Vatan, doğup büyüdüğümüz; üzerinde yaşayıp barındığımız, gerektiğinde uğrunda canımızı vereceğimiz toprak parçasıdır. Vatanın geniş manada tarifi ise ülkedir, memlekettir.
Devlet ise, belli bir vatanda yaşayan insanların, egemenlik ve bağımsızlık temelinde meydana getirdikleri siyasi teşkilatlanmadır.
Bir milletin var olabilmesi, devletin varlığına; devlet de vatanın varlığına bağlıdır. Vatan olmazsa millet de, devlet de olmaz. İnsanlık şeref ve haysiyeti hiç kalmaz. Bunların muhafazası ise vatanı sevmek, savunmak ve korumakla mümkündür.
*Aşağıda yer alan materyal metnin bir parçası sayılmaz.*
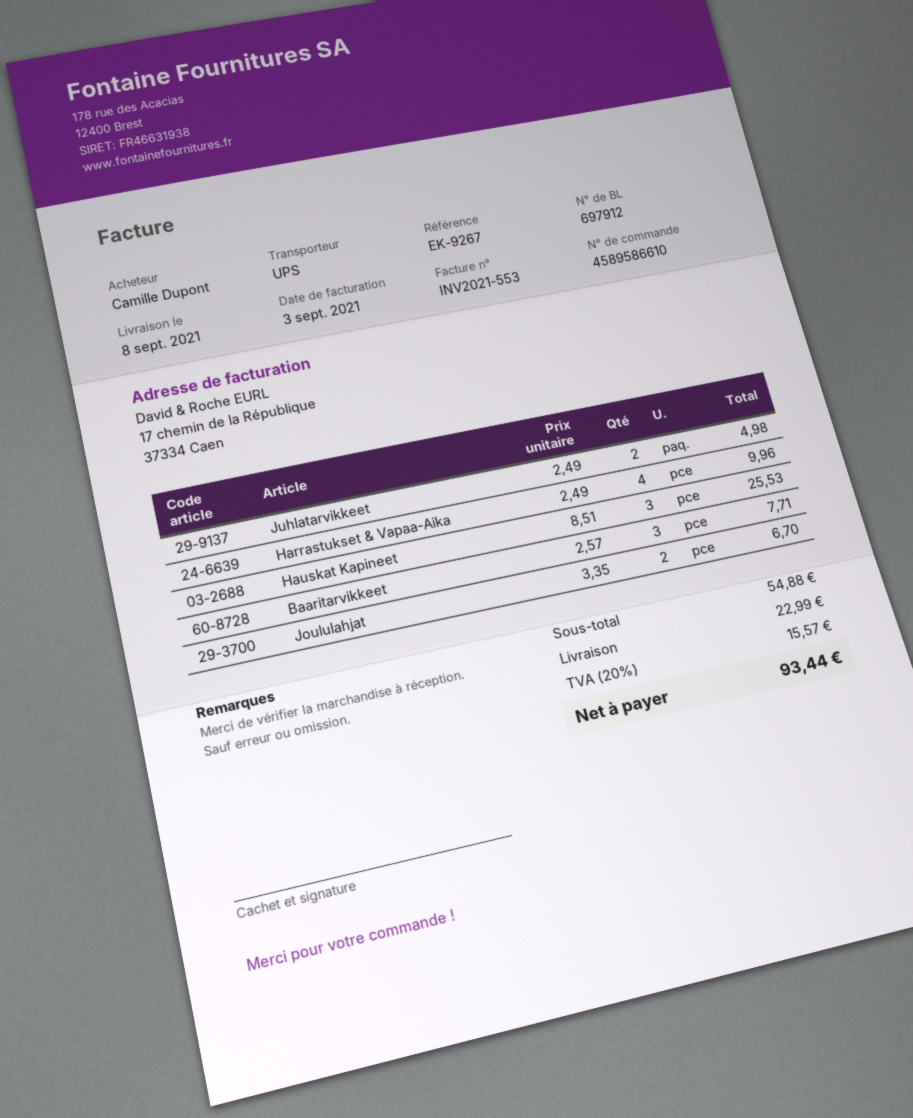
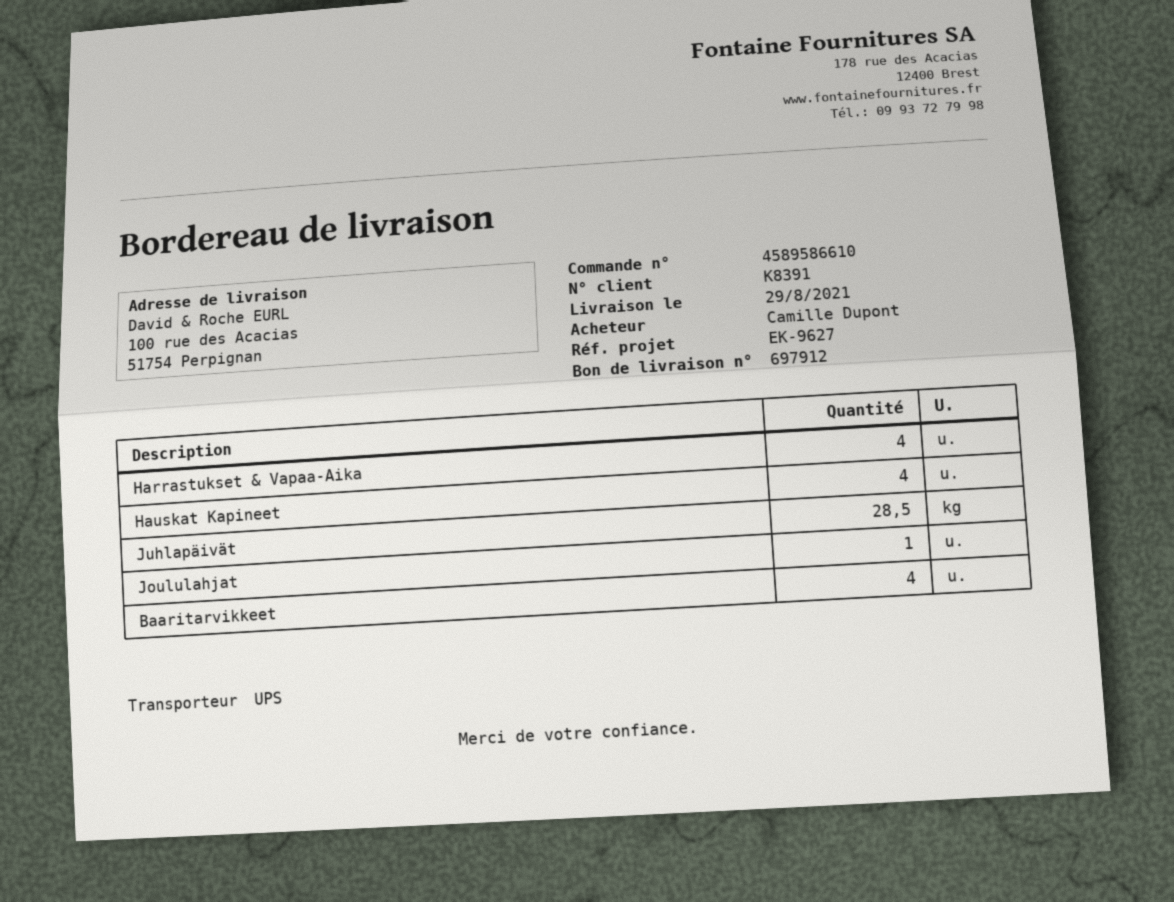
delivery date: 2021-09-08 -> 2021-08-29
reference: EK-9267 -> EK-9627
Juhlatarvikkeet: 2 -> none
Hauskat Kapineet: 3 -> 4
Baaritarvikkeet: 3 -> 4
Joululahjat: 2 -> 1
Juhlapäivät: none -> 28.5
Vatanını seven insanların vatana bağlılıkları sebebiyle uğrunda her şeylerini seve seve feda edebilecekleri bazı kutsal değerleri vardır ki bunların başında vatanı korumak gelir. Çünkü vatanı korumak; dini, imanı, namusu korumaktır. Gerektiğinde bu uğurda canlar feda edilir. Vatanı sevmek kadar korumak da önemlidir.
Üzerinde yaşayacağı vatanı olmayanın evi, barkı ve mülkü olmaz, namusu tarumar olur. Millet ile vatan, ruh ve ceset gibidir. Devletsiz, vatansız bir millet yetim; milletsiz vatan da harabe bir ev gibidir. İnsanın en esaslı görevlerinden birisi de vatanını sevip sevdirmesi ve ona gereken hizmeti yapmasıdır.
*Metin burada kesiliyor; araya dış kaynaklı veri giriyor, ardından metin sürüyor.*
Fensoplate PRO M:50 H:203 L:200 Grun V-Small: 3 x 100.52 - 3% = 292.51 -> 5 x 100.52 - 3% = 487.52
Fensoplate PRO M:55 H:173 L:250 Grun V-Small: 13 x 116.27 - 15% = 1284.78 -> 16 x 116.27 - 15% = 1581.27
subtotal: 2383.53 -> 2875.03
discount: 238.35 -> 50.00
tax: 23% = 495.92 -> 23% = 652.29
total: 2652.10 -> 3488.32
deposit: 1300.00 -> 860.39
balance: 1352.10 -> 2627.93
Vatan bizim anamız, bizler ise onun kıymetini bilen ve ona can feda eden evlatlarıyız. Din, can, mal, namus ve evlat vatan ile muhafaza olunur. Kendi menfaatlerini vatanın ve milletin menfaatine tercih eden bir kimse vatan ve milletine ihanet etmiş olur.
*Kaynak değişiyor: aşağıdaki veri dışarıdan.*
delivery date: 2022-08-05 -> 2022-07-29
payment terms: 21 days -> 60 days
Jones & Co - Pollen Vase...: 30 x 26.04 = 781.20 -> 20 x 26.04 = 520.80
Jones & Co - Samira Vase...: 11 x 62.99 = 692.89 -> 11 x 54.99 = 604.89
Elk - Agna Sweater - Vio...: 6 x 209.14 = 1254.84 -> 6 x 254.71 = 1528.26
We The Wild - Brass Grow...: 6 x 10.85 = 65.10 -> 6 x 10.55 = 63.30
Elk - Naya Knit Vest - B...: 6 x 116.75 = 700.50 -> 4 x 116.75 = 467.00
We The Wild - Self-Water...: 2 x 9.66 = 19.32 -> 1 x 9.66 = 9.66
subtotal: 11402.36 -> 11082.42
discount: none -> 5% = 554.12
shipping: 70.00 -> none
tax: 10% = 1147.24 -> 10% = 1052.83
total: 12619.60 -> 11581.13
Vatan; sağlam ve güvenli sığınağımız, evimiz ve ibadethanemizdir. Bu dünyanın nimetlerini o hanede kazandığımız gibi, cenneti ve ebedî saadetimizi de yine orada kazanacağız.
Tarihe altın sayfalarla yazılmış eşsiz bir destan olan "Çanakkale Zaferi" ne atılan imzada ana dili, etnik kökeni değişik olmasına rağmen, yüz binlerce gazi ve şehit vatan evlâdının izi bulunmaktadır. Bu, milletimizin gönlünde yer eden, "Vatan sevgisi imandandır" inancının tezahürüdür.
Üzerinde yaşadığımız vatanımızın her karışı binlerce şehidin kanıyla yoğrulmuştur. Vatanımız için içimizde daima fedakârlık duygularını besleyip ona hizmet arzusunu yüreğimizin derinliğinde daima duymalıyız.
Menfaatlerine dokunulduğu için, yaşadıkları ülkeye düşman olan, vatanını, milletini, devletini, devletinin yöneticilerini sevmeyenler nankör ve tehlikeli insanlardır. Böyle olanlar ailelerinin, ülkelerinin hatta insanlık âleminin yüz karası olurlar.
Vatan birbirini sevip sayan fedakâr ve gayretli evlatlarının omuzlarında yükselir. Bir insanın ailesine karşı fedakârlığı bir ise, vatanına, devletine ve milletine karşı bin olmalıdır.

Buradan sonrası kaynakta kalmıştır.